Blackburn, his close friend, was sacked by the BBC following the Dame Janet Smith review into sex abuse within the Corporation, only to be reinstated a year later after the veteran DJ protested he had been made a ‘scapegoat’ and threatened to take legal action.
Heads haven’t rolled at the BBC, I point out.
‘It’s the same reason as the police,’ says Paul. ‘It’s because of omerta. No one will admit any error and they protect each other. All I can say is their time will come. I have got two out of three. There is one left. [The BBC] think they got away with it. Like the police, they were so arrogant and condescending they thought we would be content to just escape with our lives and the return of our occupations. As if we could forget.
In the seven years it’s taken me to get justice from the Met, we [the wider group of falsely accused celebrities] have all been playing chess with the BBC, and one day we will say “checkmate”. We all know who [the] people [responsible] are.
‘And if the new Director General — for whom I have no criticism — is smart, he will reach an acceptable understanding of this. The BBC was happy to throw some of its longest-serving stars overboard for their own public relations purposes.’ Nobody at the Corporation should underestimate him.
‘Early last year, I was given a personal apology in an office [at the BBC]. But that’s no good. As I had said to [another] of the leading executives [previously], “You make me happy by a public apology and actual restitution for the year that I missed.” But I was denied that.
‘There is no regard for us as individuals in these matters. We are just symbols.’
When I interviewed Harvey Proctor for my True Crime podcast on Mail+ earlier this year, he said tearfully that he would never get over Operation Midland. He lost his job and his home over the fantastical claims made by ‘Nick’.

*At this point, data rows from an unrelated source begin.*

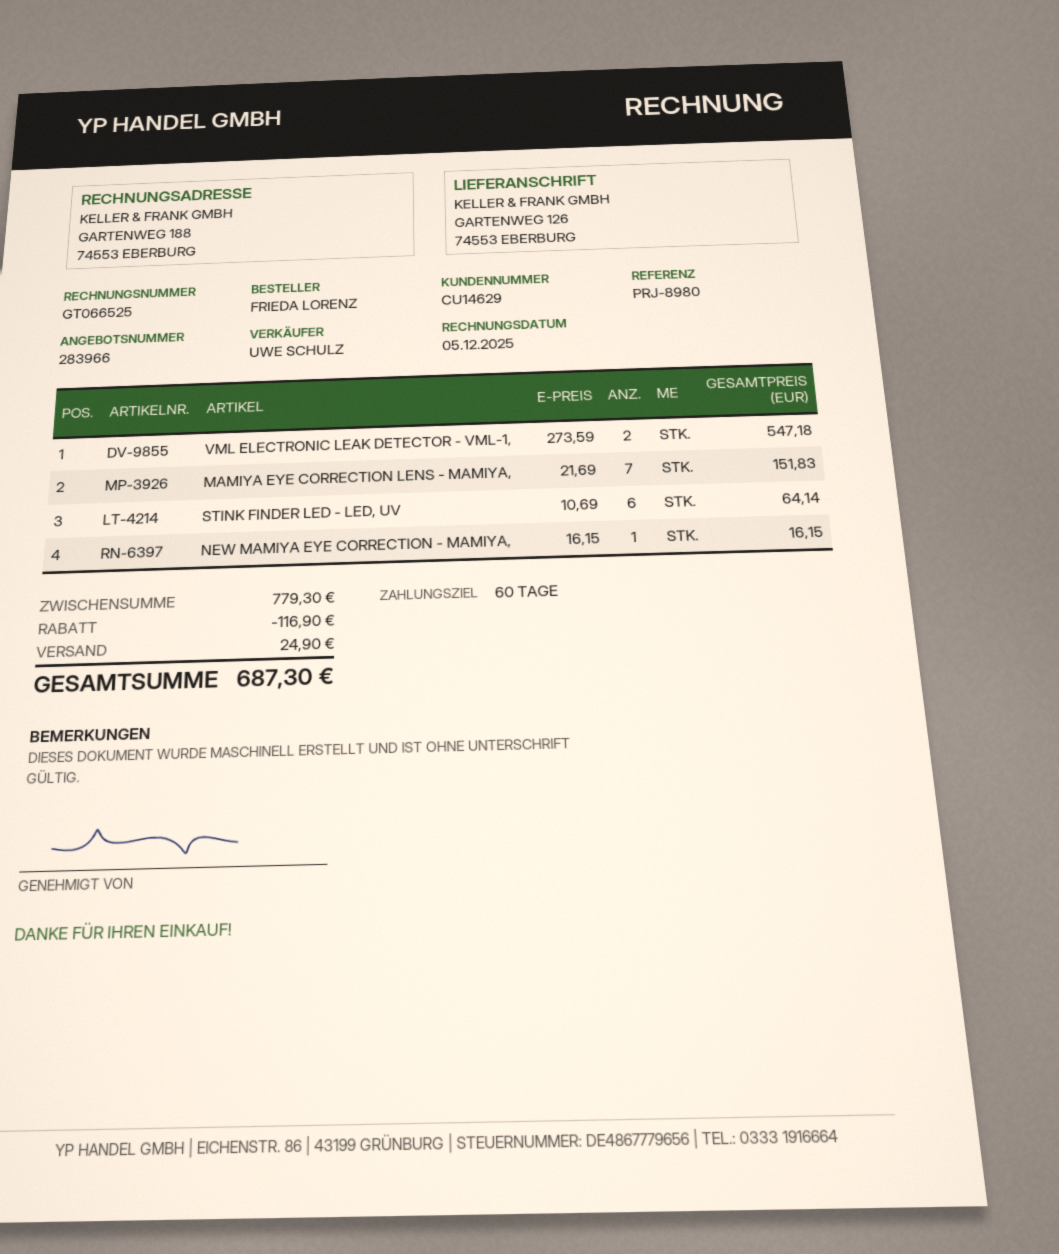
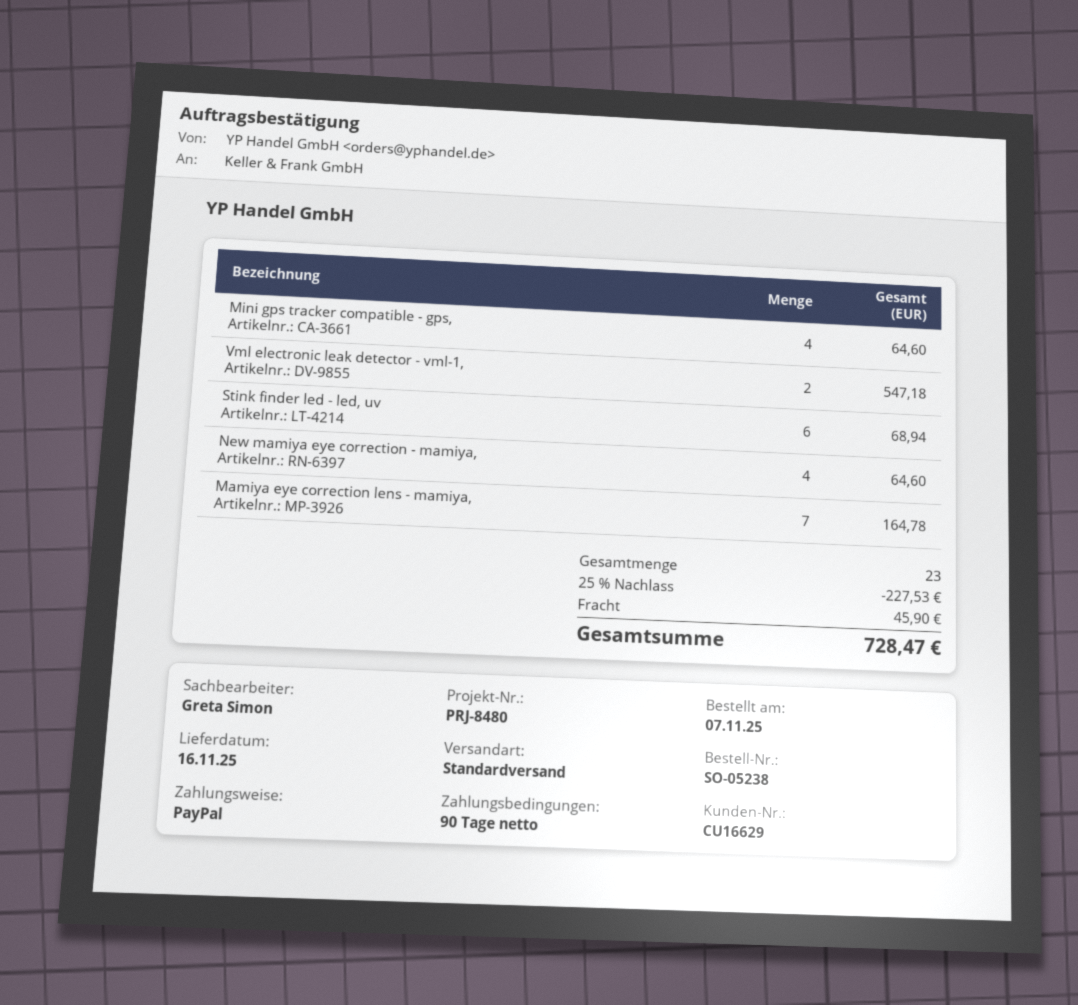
payment terms: 60 days -> 90 days
customer number: CU14629 -> CU16629
reference: PRJ-8980 -> PRJ-8480
sales rep: UWE SCHULZ -> Greta Simon
MAMIYA EYE CORRECTION LENS - MAMIYA,: 7 for 151.83 -> 7 for 164.78
STINK FINDER LED - LED, UV: 6 for 64.14 -> 6 for 68.94
NEW MAMIYA EYE CORRECTION - MAMIYA,: 1 for 16.15 -> 4 for 64.60
Mini gps tracker compatible - gps,: none -> 4 for 64.60
discount: 116.90 -> 227.53
shipping: 24.90 -> 45.90
total: 687.30 -> 728.47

A year ago he received £900,000 in compensation and legal costs in an out-of-court settlement from the Met.
Nor has Sir Cliff made any secret of the emotional turmoil he suffered over the false allegations made against him. Will Paul Gambaccini ever get over his Yewtree ordeal?
‘Of course not,’ he says. ‘I view it as one of the triptych of public events that I managed to survive. One: the Vietnam War, in which I had a high lottery number so I was not drafted. Two: Aids, which took about a third of my gay friends. And now the witch-hunt.
‘These are things you try to survive. My American generation tried to survive Vietnam. My gay generation tried to survive Aids. And my group of falsely-accused celebrities fought to survive the witch-hunt. And we won.
‘However, nobody has been held accountable for this terrible fouling of British justice. The inversion of the central tenet of the justice system. Not a single person.
‘Did it just happen by itself? I don’t think so. And the worst perpetrators have all been promoted.